By Aaron Biterman:
The Case for Gary Johnson
Why Liberty Advocates Should Look Big Picture in 2012
by Aaron Biterman
The important Republican Party primary process has begun and two candidates with unapologetic libertarian leanings have entered the Republican field: the elder statesman-country doctor Ron Paul and the former Governor of New Mexico, Gary Johnson.
Conventional wisdom supports the notion that Congressman Paul has the organization and fan base to compete. There’s no denying that he has an impeccable ability to fundraise and a fervent fan base. Whether these items will translate to votes is a different matter entirely.
What are the differences between these candidates, who should you pick, and why?
Gary Johnson started a company from scratch in Albuquerque, New Mexico in 1971. The business, Big J Enterprises, eventually grew to employ over 1,000 New Mexicans when he sold it in 1999. It is still among the largest job creators in the state. The Big J way – Gary Johnson’s approach – is simple. He lays it out in his forthcoming book, “The Seven Principles of Good Government.”
His first principle is to become reality-driven. Gary Johnson gathers data, analyzes it, and determines the costs and the benefits. While governing, it’s no surprise that Governor Johnson weighed the costs and benefits of government programs and ultimately made the tough choices that were unpopular with special interest groups and partisans, but created a period of unmatched economic prosperity for New Mexico.
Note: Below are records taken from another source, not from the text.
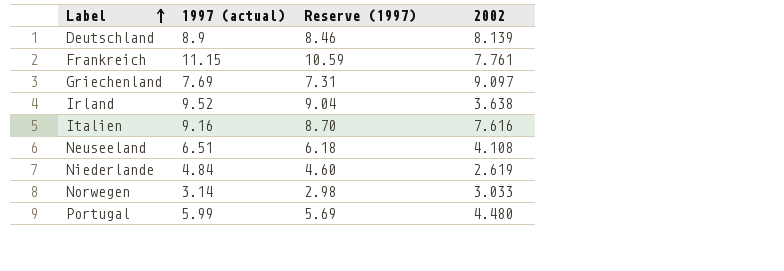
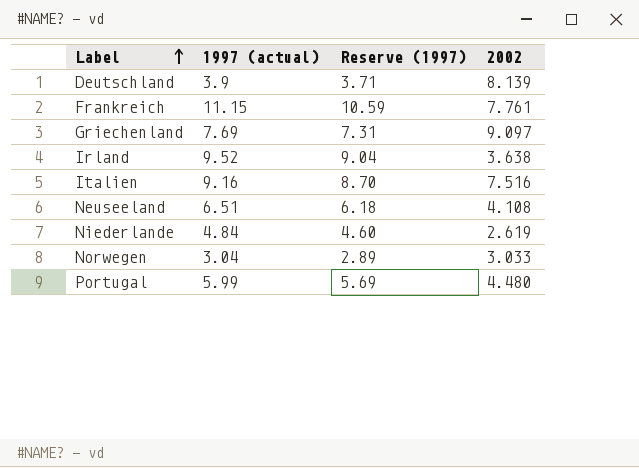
Deutschland | 1997 (actual): 8.9 -> 3.9
Deutschland | Reserve (1997): 8.46 -> 3.71
Italien | 2002: 7.616 -> 7.516
Norwegen | 1997 (actual): 3.14 -> 3.04
Norwegen | Reserve (1997): 2.98 -> 2.89

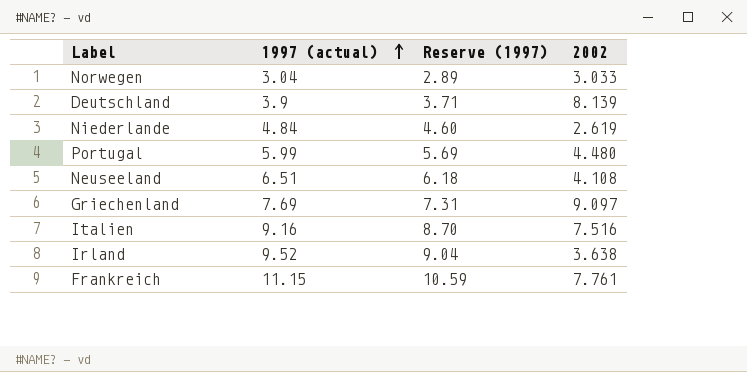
row order: Label ascending -> 1997 (actual) ascending

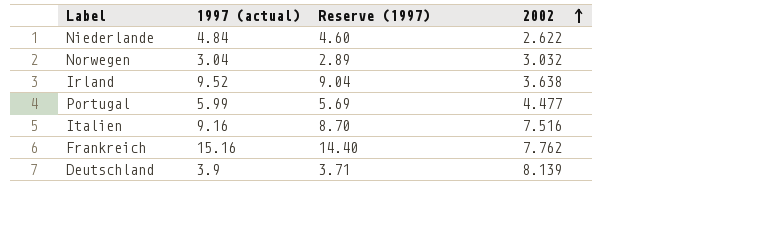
row order: 1997 (actual) ascending -> 2002 ascending
row Neuseeland: 6.51 | 6.18 | 4.108 -> none
row Griechenland: 7.69 | 7.31 | 9.097 -> none
Niederlande | 2002: 2.619 -> 2.622
Norwegen | 2002: 3.033 -> 3.032
Portugal | 2002: 4.480 -> 4.477
Frankreich | 1997 (actual): 11.15 -> 15.16
Frankreich | Reserve (1997): 10.59 -> 14.40
Frankreich | 2002: 7.761 -> 7.762

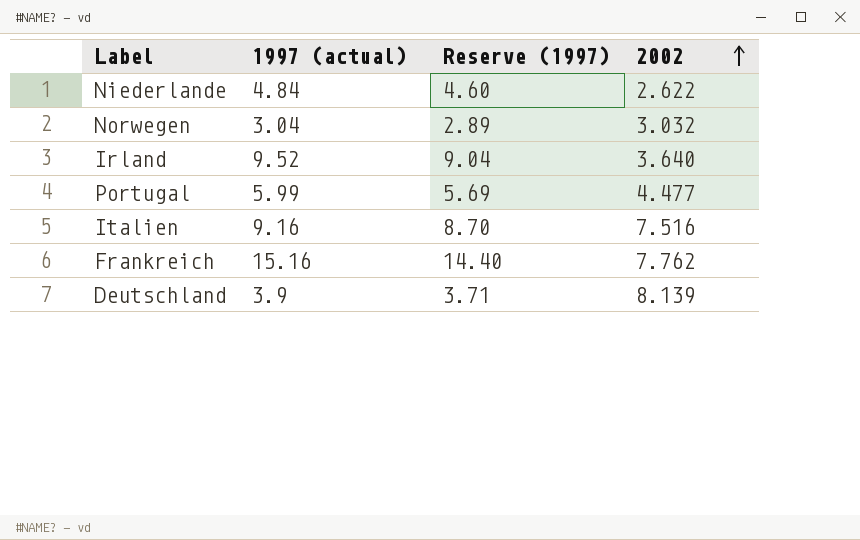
Irland | 2002: 3.638 -> 3.640

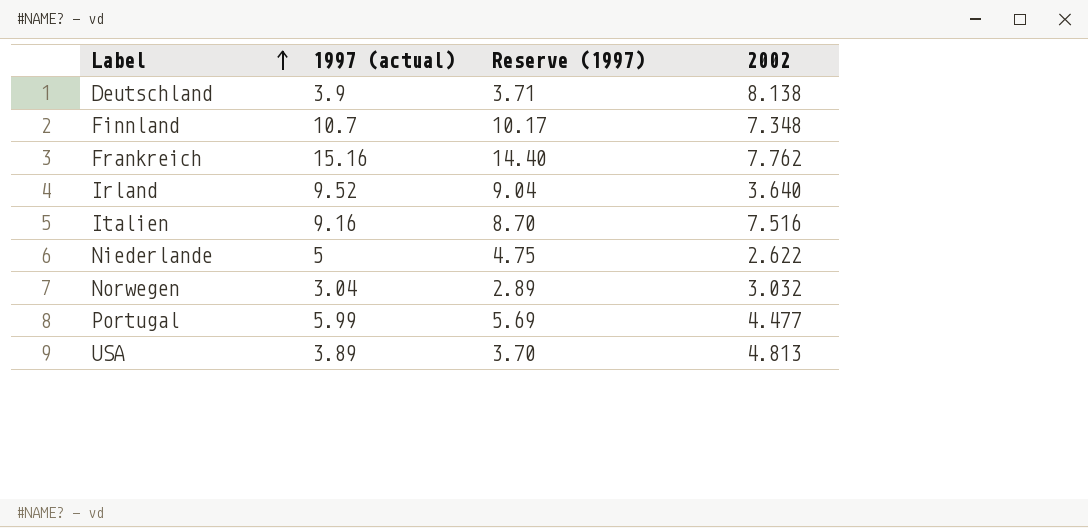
row order: 2002 ascending -> Label ascending
Deutschland | 2002: 8.139 -> 8.138
row Finnland: none -> 10.7 | 10.17 | 7.348
Niederlande | 1997 (actual): 4.84 -> 5
Niederlande | Reserve (1997): 4.60 -> 4.75
row USA: none -> 3.89 | 3.70 | 4.813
Johnson’s second and third principles are to be honest to all people and always do what’s right. Numerous people have told me that Governor Johnson should simply “switch” his position on the abortion issue to gain popularity, but that would be a far cry from honest. As Governor, Gary Johnson supported legislation that banned late term abortions and allowed parental notification for minors seeking an abortion. He was not only endorsed by the Right to Life Committee, but he also signed on as a supporter to every bill supported by New Mexico Right to Life. President Johnson would appoint judges who would overturn Roe v. Wade, believing that states should make their own determinations on the controversial and personal question. He also supports a woman’s right to make a decision during the early stages of pregnancy, making him personally pro-choice – a position also held by libertarian Republican hero Barry Goldwater.
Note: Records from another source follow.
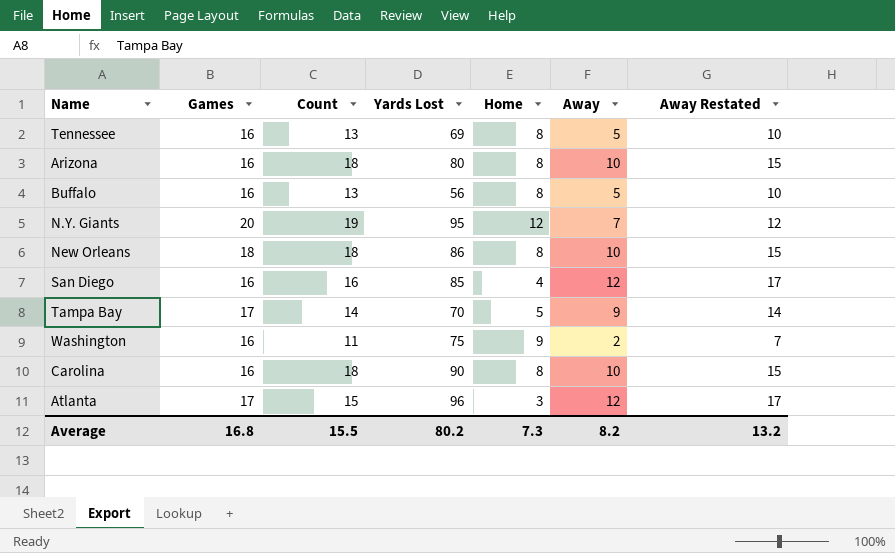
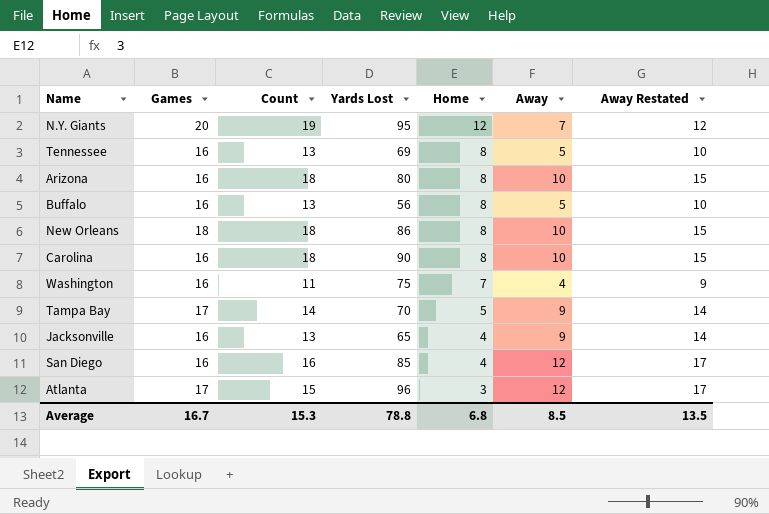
row order: none -> Home descending
Washington | Home: 9 -> 7
Washington | Away: 2 -> 4
Washington | Away Restated: 7 -> 9
row Jacksonville: none -> 16 | 13 | 65 | 4 | 9 | 14
Average | Games: 16.8 -> 16.7
Average | Count: 15.5 -> 15.3
Average | Yards Lost: 80.2 -> 78.8
Average | Home: 7.3 -> 6.8
Average | Away: 8.2 -> 8.5
Average | Away Restated: 13.2 -> 13.5

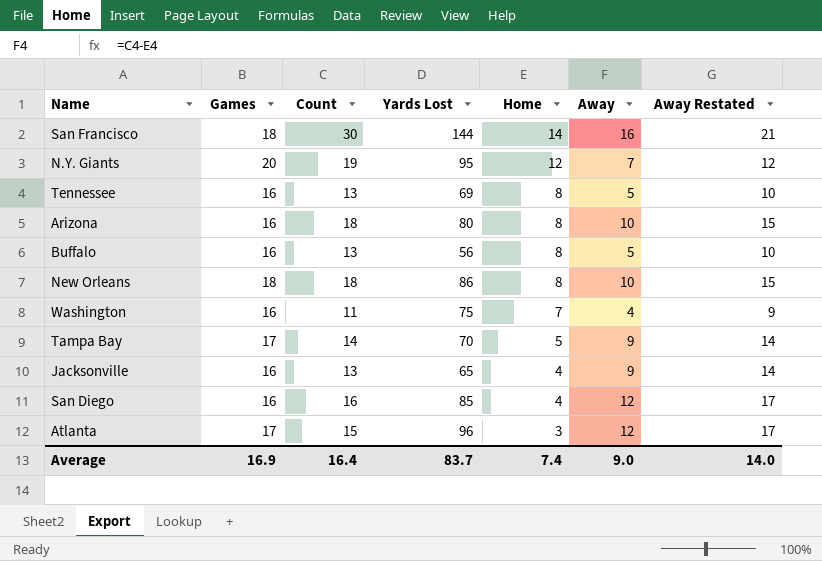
row Carolina: 16 | 18 | 90 | 8 | 10 | 15 -> none
row San Francisco: none -> 18 | 30 | 144 | 14 | 16 | 21
Average | Games: 16.7 -> 16.9
Average | Count: 15.3 -> 16.4
Average | Yards Lost: 78.8 -> 83.7
Average | Home: 6.8 -> 7.4
Average | Away: 8.5 -> 9.0
Average | Away Restated: 13.5 -> 14.0

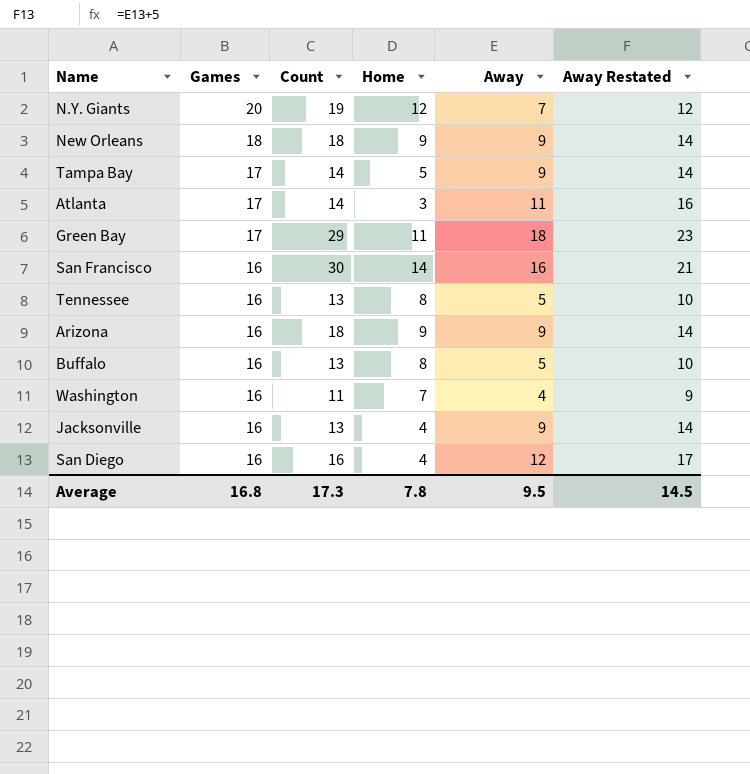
row order: Home descending -> Games descending
column Yards Lost | position: 4 -> none
New Orleans | Home: 8 -> 9
New Orleans | Away: 10 -> 9
New Orleans | Away Restated: 15 -> 14
Atlanta | Count: 15 -> 14
Atlanta | Away: 12 -> 11
Atlanta | Away Restated: 17 -> 16
row Green Bay: none -> 17 | 29 | 11 | 18 | 23
San Francisco | Games: 18 -> 16
Arizona | Home: 8 -> 9
Arizona | Away: 10 -> 9
Arizona | Away Restated: 15 -> 14
Average | Games: 16.9 -> 16.8
Average | Count: 16.4 -> 17.3
Average | Home: 7.4 -> 7.8
Average | Away: 9.0 -> 9.5
Average | Away Restated: 14.0 -> 14.5

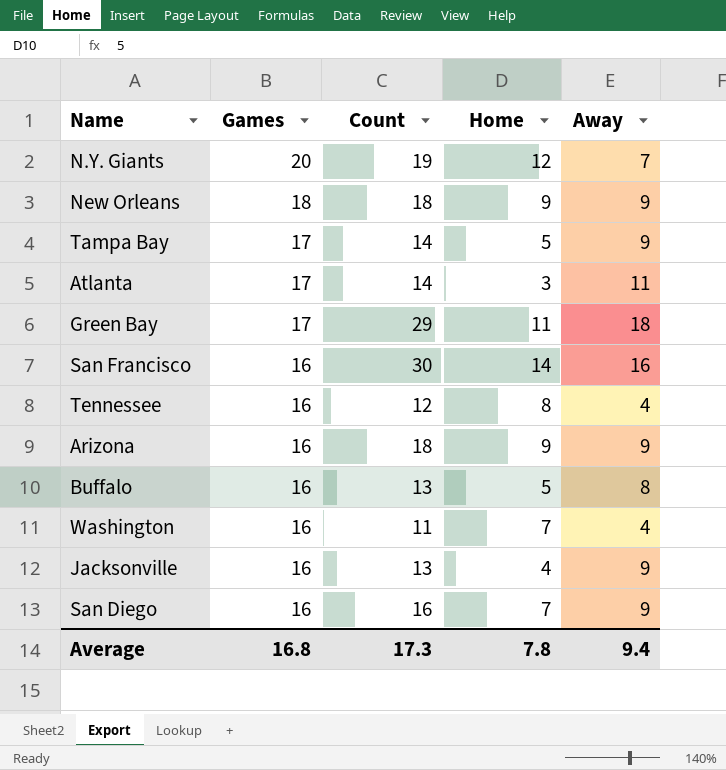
column Away Restated | formula: [Away] + 5 -> none
Tennessee | Count: 13 -> 12
Tennessee | Away: 5 -> 4
Buffalo | Home: 8 -> 5
Buffalo | Away: 5 -> 8
San Diego | Home: 4 -> 7
San Diego | Away: 12 -> 9
Average | Away: 9.5 -> 9.4

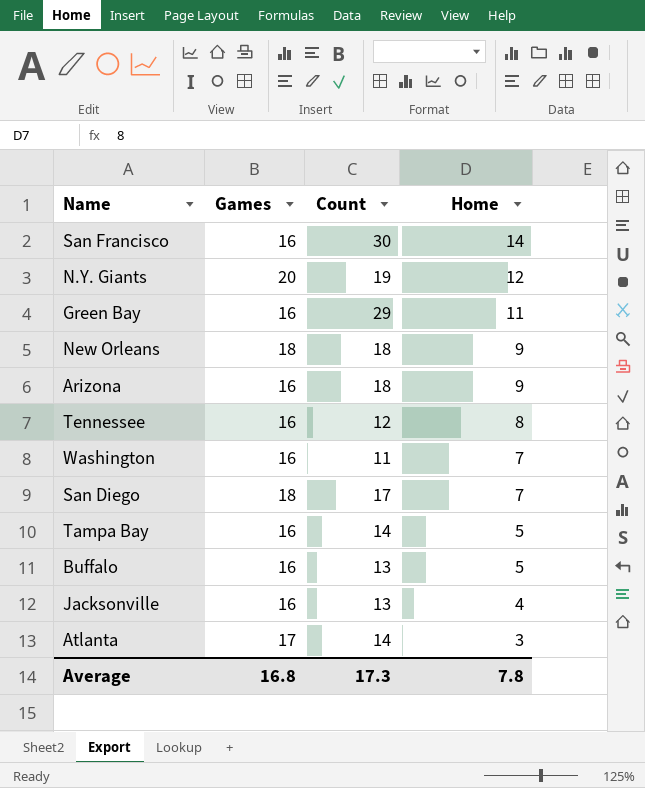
row order: Games descending -> Home descending
column Away | formula: [Count] - [Home] -> none
Green Bay | Games: 17 -> 16
San Diego | Games: 16 -> 18
San Diego | Count: 16 -> 17
Tampa Bay | Games: 17 -> 16

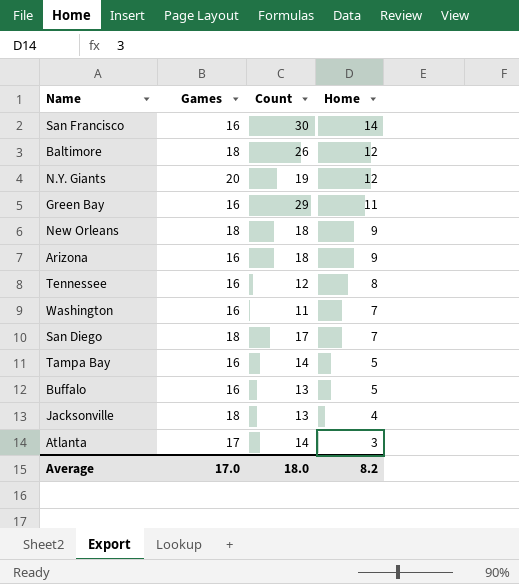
row Baltimore: none -> 18 | 26 | 12
Jacksonville | Games: 16 -> 18
Average | Games: 16.8 -> 17.0
Average | Count: 17.3 -> 18.0
Average | Home: 7.8 -> 8.2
Living his fourth principle — determine a goal, develop a plan, and act — he emerged from obscurity to win the primary and general elections when the deck was stacked against him. In his recent article “The Guy That Barack Obama Should Worry About,” author Brian Ross – a journalist who was living in Santa Fe in the ‘90s – observed that Johnson won, in part, by going “after the old-boy political machine” — a necessary piece of the victory puzzle. Johnson introduced himself to the Republican Party, was told he had no chance to win the primary, won, and then went on to win the general election by 10 points.
He won, in part, because of his fifth principle: Communicate to your audience. A recent op-ed from a New Mexico newspaper (El Defensor Chieftain) opined, “In these times of the coached, coiffed and vacuum-sealed candidate with the entourage of handlers and spinners, the candidate who manages to be just himself is a breath of fresh air. His message will appeal to independent-minded Republicans, Independents and anybody else who’s fed up.”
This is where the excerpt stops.